If you're going to get angry at whatever player is in the frame on a passing touchdown, or if you can't get past a rookie ole after 3 years of playing hard for the team, you're going to be in for a surprise now and then.
IIRC, Corners are either the most likely or one of the most likely positions to get injured. They have to do a lot of the same running that WR's do so hamstrings are likely to get pulled, ankles sprained, ACL's torn. Then, they have to tackle. They are wearing smaller shoulder pads and that's when shoulders get separated or sprained, collerbones get broken, etc.
And those cover corners are expensive.
Right now, the top-3 pass defenses according to FO.com are:
- Seattle
- Carolina
- KC
Seattle drafted Sherman in the 4th round. He's a big, physical corner. Brandon Browner they got from the CFL as he was former college safety. Now he's a 6'4" corner.

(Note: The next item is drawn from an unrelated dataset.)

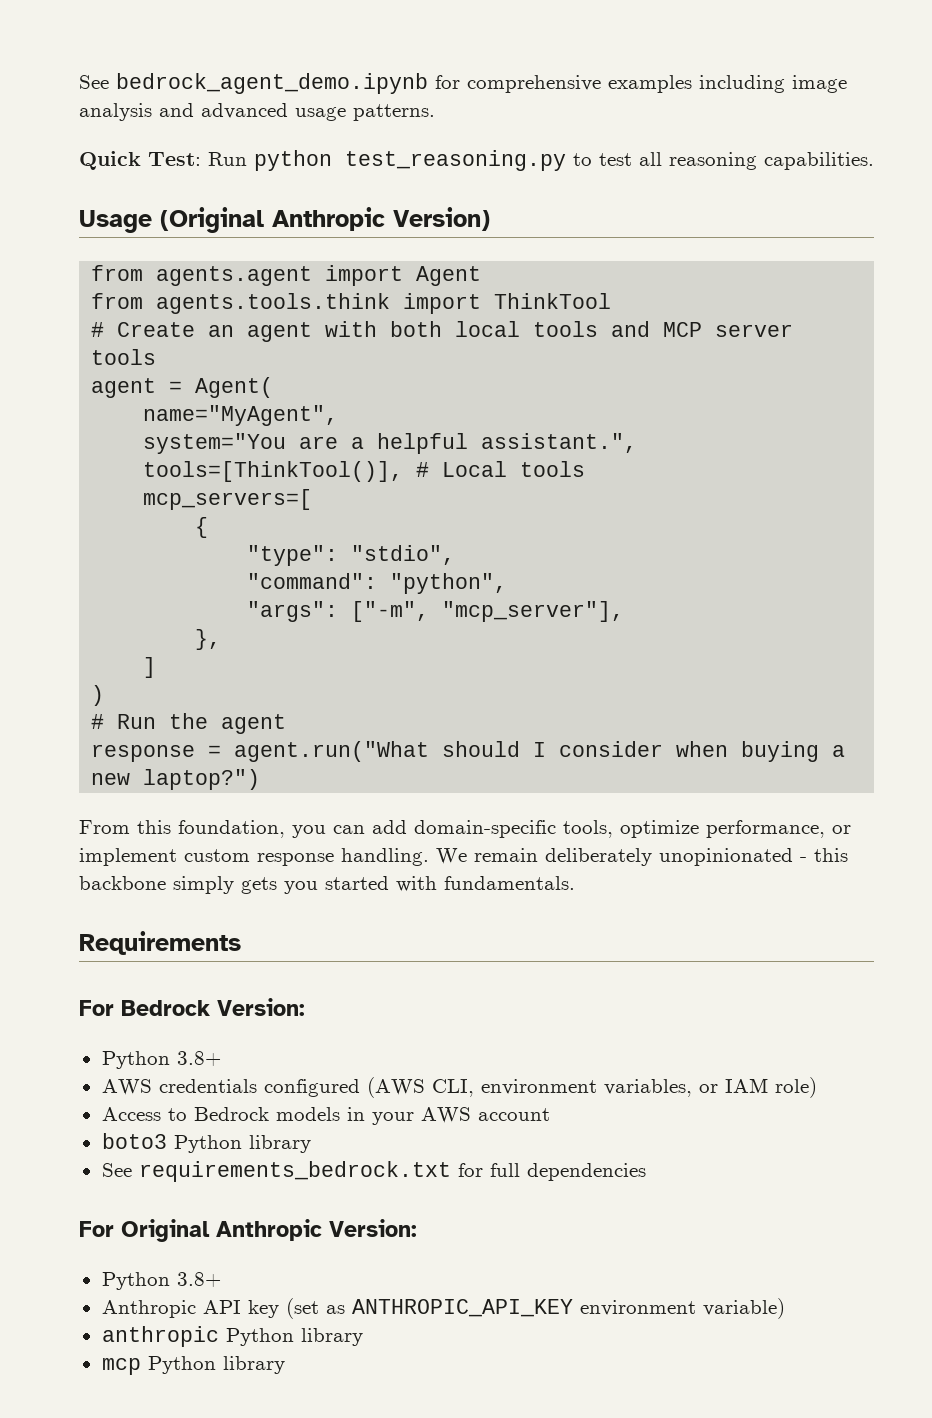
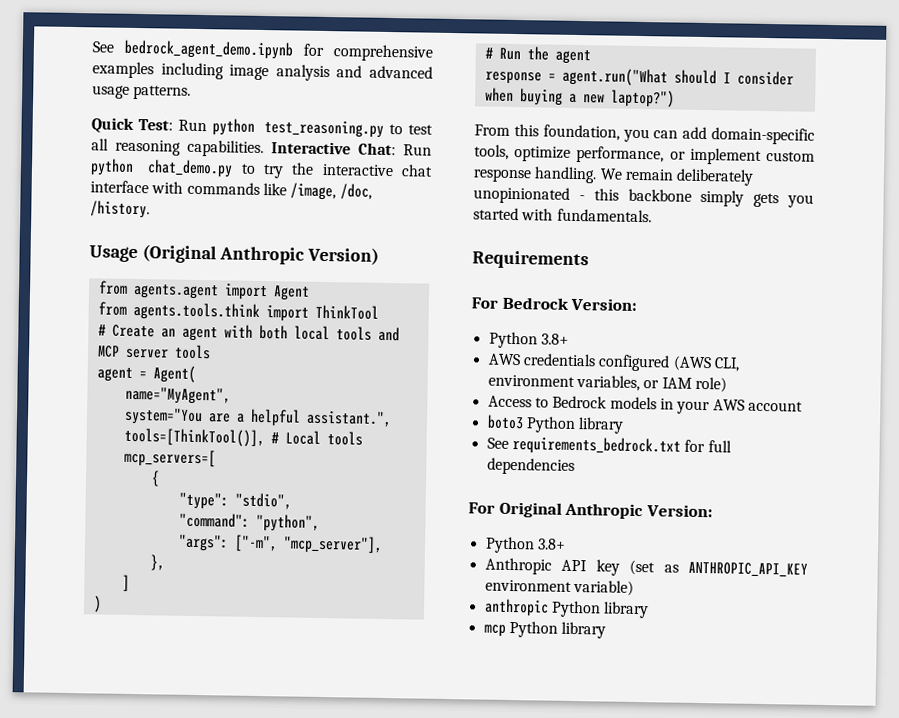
+ Interactive Chat: Run python chat_demo.py to try the interactive chat interface with commands like /image, /doc, /history.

I can't even name a CB off the top of my head in Carolina
The Chiefs have Brandon Flowers, a physical corner. But, they also have another physical corner in Sean Smith. Meanwhile they have Eric Berry at safety.
This ain't 1995. And these high profile 'cover corners' are not Deion Sanders.
And I like Brandon Carr. But we could have spent our time, money and draft picks by getting top-notch safeties and had money and draft picks left to spare.
YR
Hi, Idgit. Meet Idgit.
I don't think that was a compliment but you handled it very well.
IIRC, Corners are either the most likely or one of the most likely positions to get injured. They have to do a lot of the same running that WR's do so hamstrings are likely to get pulled, ankles sprained, ACL's torn. Then, they have to tackle. They are wearing smaller shoulder pads and that's when shoulders get separated or sprained, collerbones get broken, etc.
And those cover corners are expensive.
Right now, the top-3 pass defenses according to FO.com are:
- Seattle
- Carolina
- KC
Seattle drafted Sherman in the 4th round. He's a big, physical corner. Brandon Browner they got from the CFL as he was former college safety. Now he's a 6'4" corner.
I can't even name a CB off the top of my head in Carolina
The Chiefs have Brandon Flowers, a physical corner. But, they also have another physical corner in Sean Smith. Meanwhile they have Eric Berry at safety.
This ain't 1995. And these high profile 'cover corners' are not Deion Sanders.
And I like Brandon Carr. But we could have spent our time, money and draft picks by getting top-notch safeties and had money and draft picks left to spare.
YR
That's alright. He's just turning my own comment back at me. I can be magnanimous, because we all secretly know I'm right.
Mike Jenkins was never that bad here.. He always competed and played through a lot of injuries unlike some of our current players. Wish we would have just stuck with Carr, Jenkins, and Scandrick and not had traded up for a "ShutDown" Corner in the 2012 draft.. Look around the NFL there may be 2 or 3 shutdown guys in the entire league.. You can get by at corner with solid guys who compete and have good physical traits.. that first round pick in 2012 could have been a starting defensive lineman (Michael Brockers, Bruce Irvin, Quinton Coples, Chandler Jones) and that second round pick could have been a guy like Alshon Jeffrey, Bobby Wagner, Lavonte David, or Zach Brown..
Regardless I think that Jenkins was a decent player and could have been extended for minimal money and we went the wrong route on that one before he even got to play out his final year.
I was one of Jenkins biggest fans here but he wasn't signing with us for cheap.
He wouldn't accept the deal we gave Scandrick.
Then there was the disconnect with the front office and a divorce was coming.
I REALLY wish they could have worked out something with Jenkins but it's really hard to tell a guy who thinks he is a stud he isn't.
Often-times that guy has to go somewhere else where he accepts it.
The saddest thing is we let Jenkins walk because his build and body were small and fragile for NFL CB play.
Then we traded up high and drafted a guy that is virtually the same size.